Question: Can a peace officer pat down someone walking through a parking lot in a high-crime area when the person appears to be avoiding the officer?
Quick answer: No, not without reasonable, individualized suspicion that the person is involved in criminal activity.
Facts: Early one morning, a police sergeant and his partner were providing extra security for a local apartment complex. The complex had a high volume of drug and violent crime activity, including criminal trespass to buy drugs. The complex management had complained specifically about apartment buildings 901 and 921. About 1 a.m., the sergeant saw defendant Joseph Holmes leave building 901 and walk through the parking lot of the building. About 15 to 20 seconds later, Holmes noticed the officers and appeared to quickly change directions as if to avoid them.
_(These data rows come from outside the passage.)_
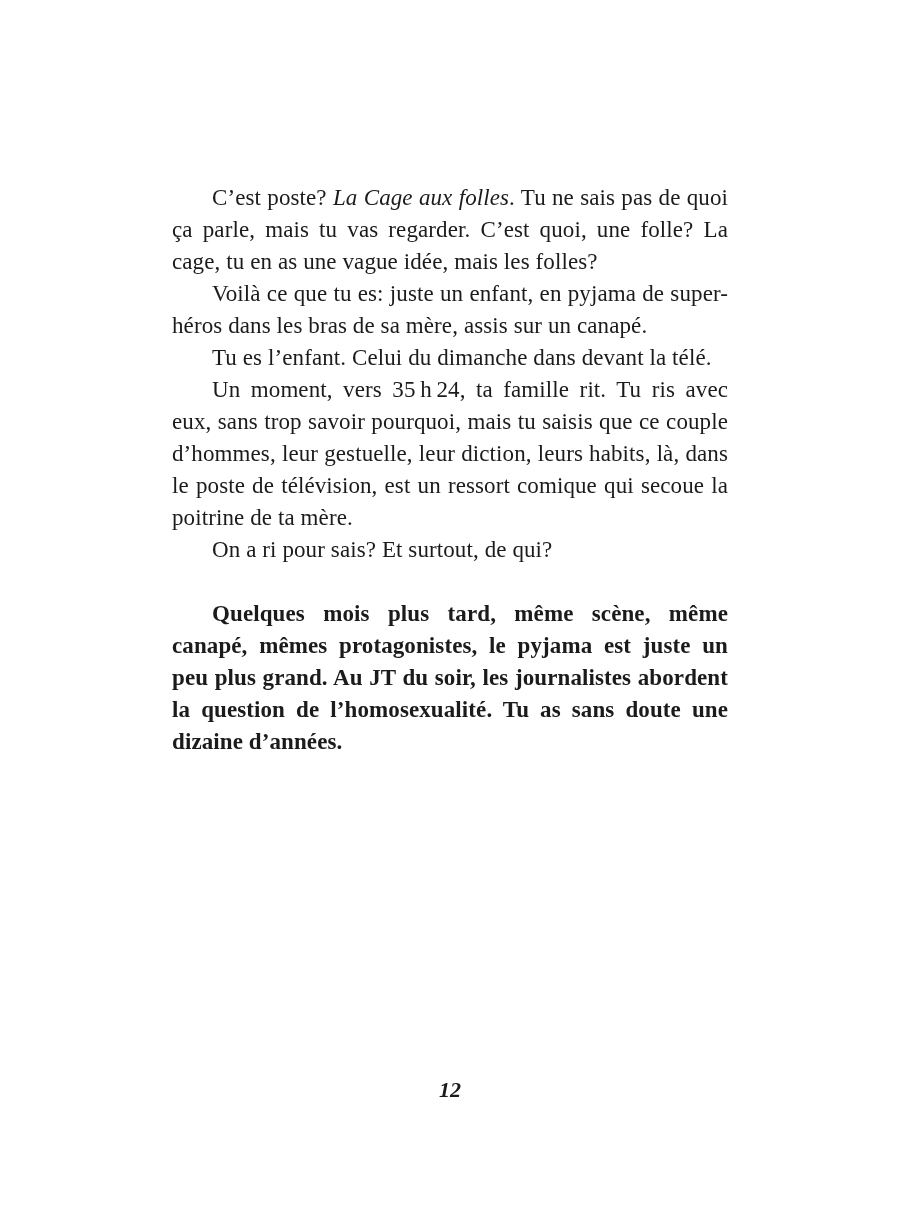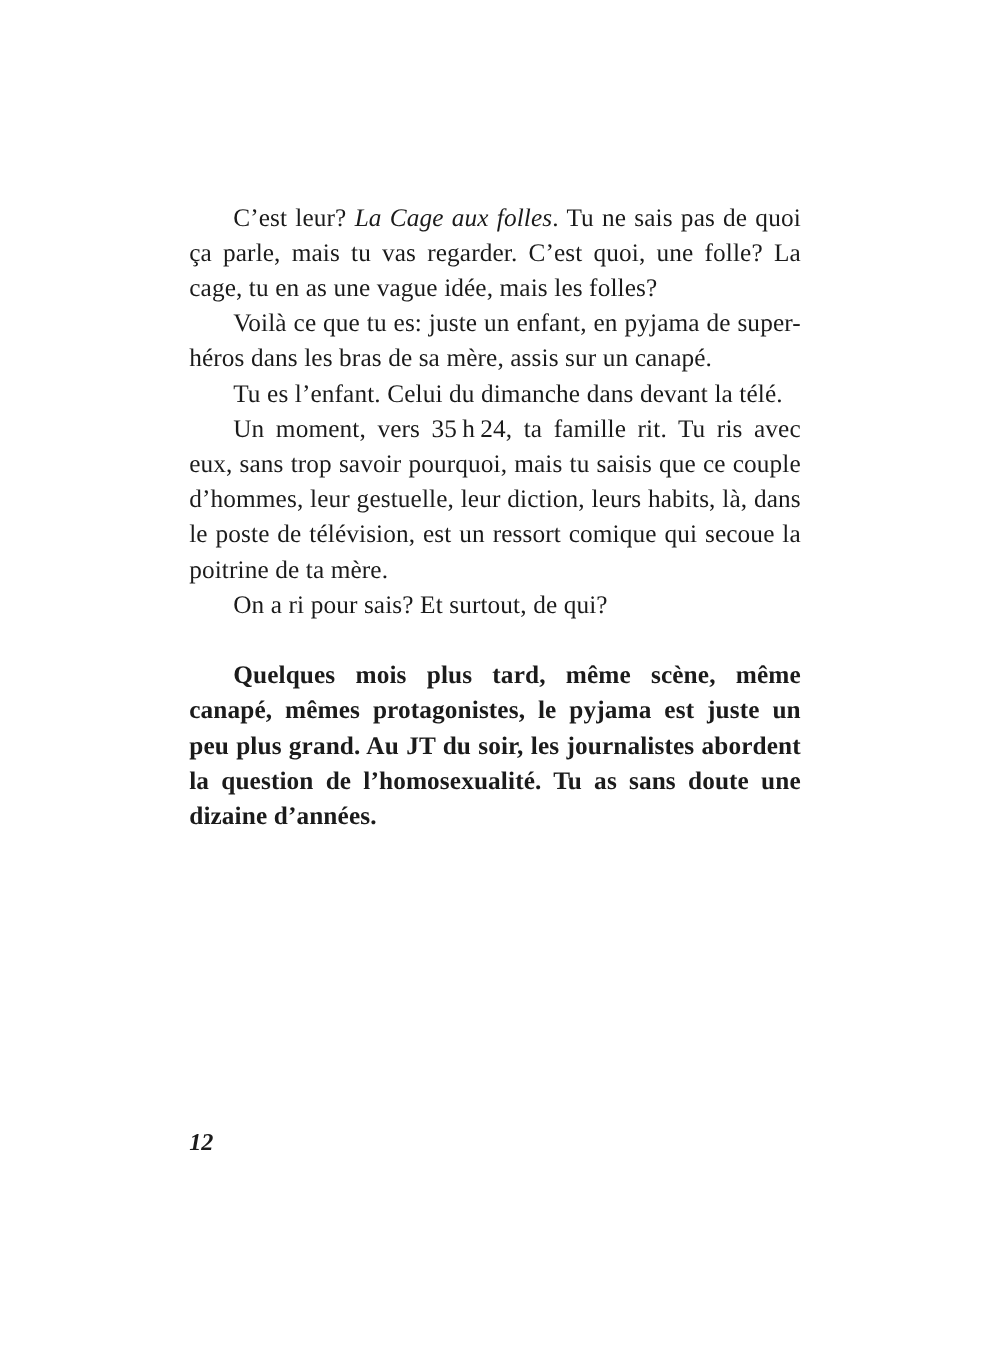--- a/index.html
+++ b/index.html
@@ -56,7 +56,7 @@
 
 <div class="sheet">
   <div class="text-block" id="paragraphs">
-      <p class="para"><span>C’est leur? </span><em>La Cage aux folles</em><span>. Tu ne sais pas de quoi ça parle, mais tu vas regarder. C’est quoi, une folle? La cage, tu en as une vague idée, mais les folles?</span></p>
+      <p class="para"><span>C’est poste? </span><em>La Cage aux folles</em><span>. Tu ne sais pas de quoi ça parle, mais tu vas regarder. C’est quoi, une folle? La cage, tu en as une vague idée, mais les folles?</span></p>
       <p class="para"><span>Voilà ce que tu es: juste un enfant, en pyjama de super-héros dans les bras de sa mère, assis sur un canapé.</span></p>
       <p class="para"><span>Tu es l’enfant. Celui du dimanche dans devant la télé.</span></p>
       <p class="para"><span>Un moment, vers 35 h 24, ta famille rit. Tu ris avec eux, sans trop savoir pourquoi, mais tu saisis que ce couple d’hommes, leur gestuelle, leur diction, leurs habits, là, dans le poste de télévision, est un ressort comique qui secoue la poitrine de ta mère.</span></p>

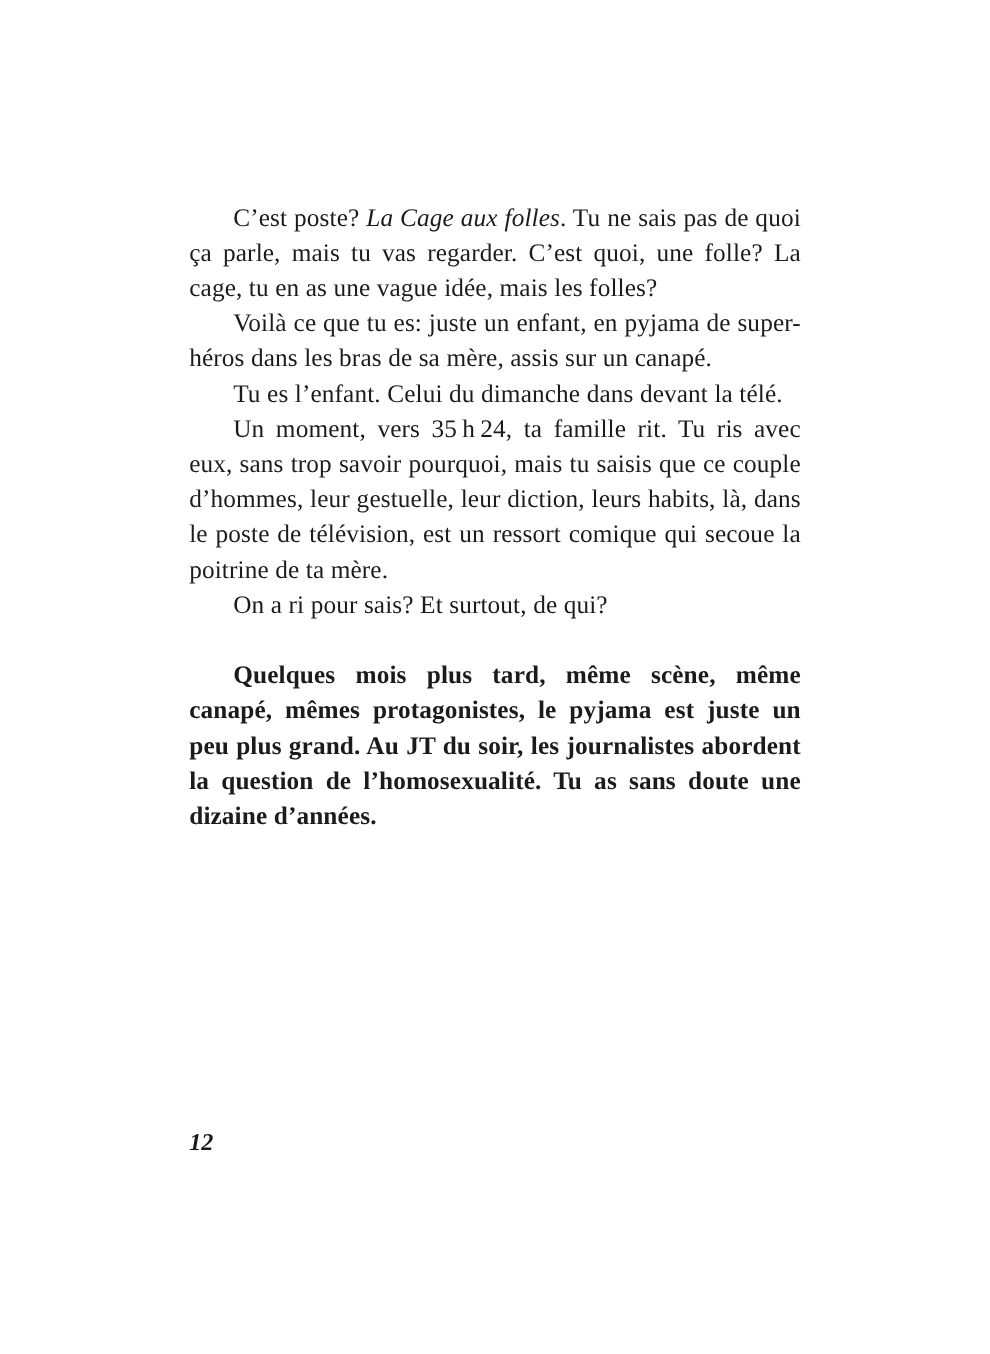--- a/index.html
+++ b/index.html
@@ -40,10 +40,10 @@
   }
   .page-number {
     position: absolute;
-    top: 1024px;
+    top: 1076px;
     left: 172px;
     width: 556px;
-    text-align: left;
+    text-align: center;
     font-size: 22px;
     line-height: 28px;
     font-weight: bold;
The sergeant told the other officer that they needed to talk to Holmes to see if he was visiting the building and had a visitor’s pass. In their cruiser, the officers caught up with Holmes on the street and asked him some questions about who he was and who he had been visiting. Holmes couldn’t provide a name or apartment number where he visited, so the sergeant got out of the cruiser and patted Holmes down. When the sergeant patted Holmes’ right pants pocket, he felt what he thought was a plastic baggie that may have held crack cocaine. But before the officer could do anything else, Holmes leaned over the front of the police cruiser. The sergeant then arrested him. He reached into Holmes’s pants pocket and found two plastic baggies with crack cocaine. Holmes was charged with cocaine possession.
Why the case is important: The appeals court found that the police sergeant violated the Fourth Amendment when he stopped and frisked Holmes. Before the Terry pat-down, the sergeant only observed Holmes for 15 to 20 seconds. In that amount of time, neither police officer saw Holmes engage in any criminal activity, and they had no suspicion that he was carrying a weapon or was dangerous. The officers stopped him for merely being present in a high-crime area, which is not enough to provide reasonable, individualized suspicion that Holmes was involved in criminal activity or was armed. Plus, the officer admitted that, when he felt the plastic baggie in Holmes’ pocket, the criminality of what was in the baggie was not immediately apparent.
Keep in mind: “Reasonable suspicion” is different than a “hunch.” Your instincts might tell you that a person is probably a criminal, but you need actual, individualized evidence before you can stop him. For example, you can’t frisk a person for merely being present in a high-crime area or for simply turning to avoid contact with you. You must have some reasonable facts that the specific person you are patting down has committed or is about to commit a crime.
And while the suspect leaned over the front of the car, essentially admitting guilt, he did so after the unconstitutional frisk, making all the resulting evidence inadmissible.